Red Cross Wants Information on Missing Detainees

I've been going on and on about whether the US is holding people in secret interrogation camps abroad. Now AP reports that the Red Cross Fears U.S. Is Hiding Detainees and has been expressing this concern to the US for some time without getting a satisfactory reply:

But Notari told The Associated Press that some suspects reported as arrested by the FBI on its Web site, or identified in media reports, are unaccounted for.

“Some of these people who have been reported to be arrested never showed up in any of the places of detention run by the U.S. where we visit,” Notari said.

She said she had read media reports that some people are being held at Diego Garcia, a British-held island in the Indian Ocean used as a strategic military base by the United States, but the ICRC has not been notified of any prisoners there.

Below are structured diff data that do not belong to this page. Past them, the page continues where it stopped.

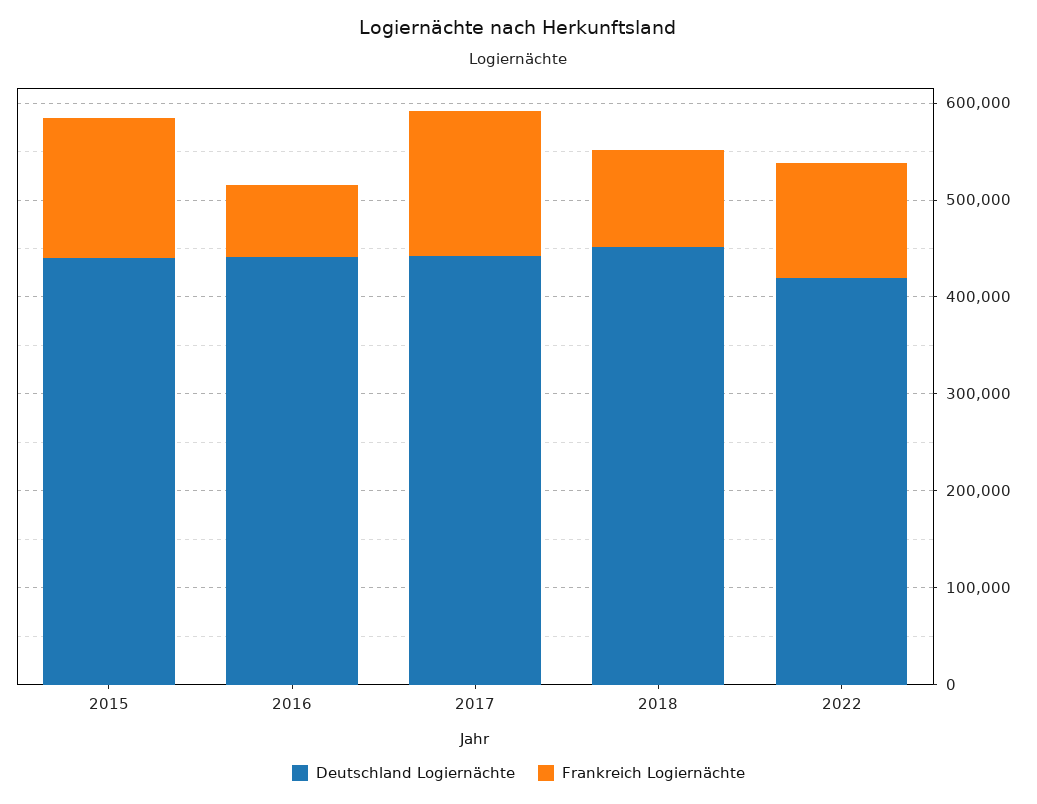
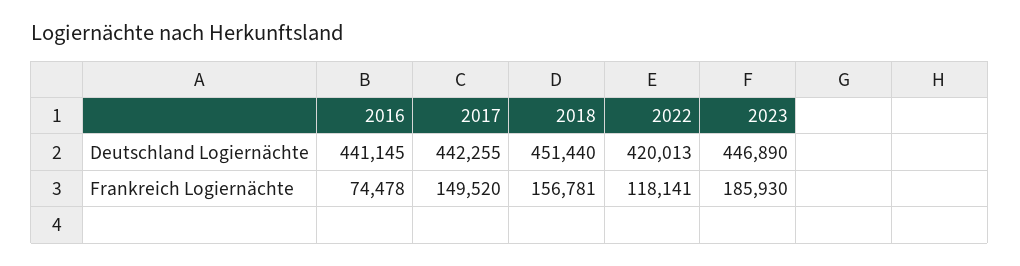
Deutschland Logiernächte, 2015: 440000 -> none
Frankreich Logiernächte, 2015: 140000 -> none
Frankreich Logiernächte, 2018: 100000 -> 156781
Deutschland Logiernächte, 2023: none -> 446890
Frankreich Logiernächte, 2023: none -> 185930

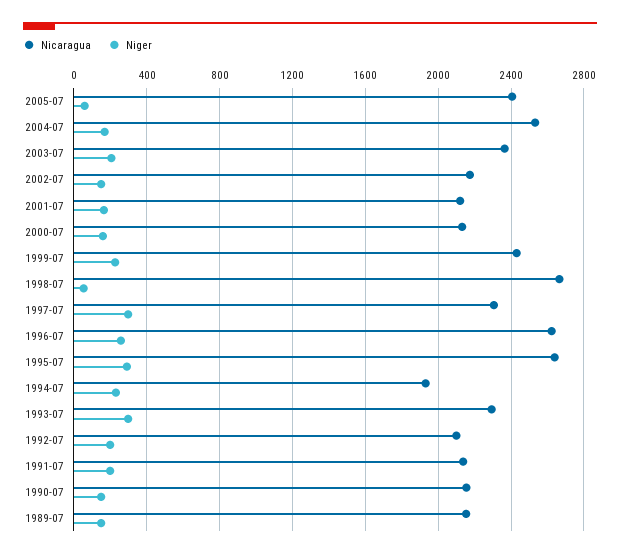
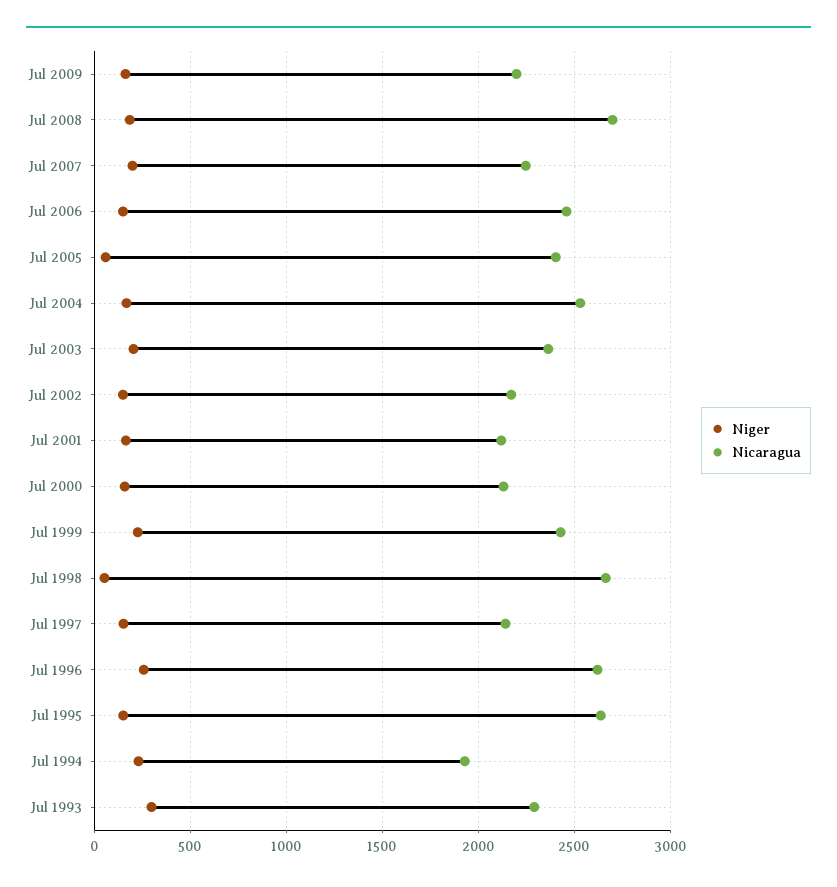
Nicaragua, 1997-07: 2300 -> 2150
Niger, 1997-07: 300 -> 150
Niger, 1995-07: 300 -> 150
Nicaragua, 1992-07: 2100 -> none
Niger, 1992-07: 200 -> none
Nicaragua, 1991-07: 2150 -> none
Niger, 1991-07: 200 -> none
Nicaragua, 1990-07: 2150 -> none
Niger, 1990-07: 150 -> none
Nicaragua, 1989-07: 2150 -> none
Niger, 1989-07: 150 -> none
Niger, Jul 2009: none -> 150
Nicaragua, Jul 2009: none -> 2200
Niger, Jul 2008: none -> 200
Nicaragua, Jul 2008: none -> 2700
Niger, Jul 2007: none -> 200
Nicaragua, Jul 2007: none -> 2250
Niger, Jul 2006: none -> 150
Nicaragua, Jul 2006: none -> 2450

“We just simply have absolutely no confirmation of this in any formal way,” she said.

The U.S. government has not officially responded to a Red Cross demand for notification of all detainees, including those held in undisclosed locations, she said.

That request was made by ICRC President Jakob Kellenberger in January during a visit to Washington that featured meetings with Secretary of State Colin Powell, Deputy Defense Secretary Paul Wolfowitz and National Security Adviser Condoleezza Rice.

“So far we haven't had a satisfactory reply,” Notari said.

This is a serious issue.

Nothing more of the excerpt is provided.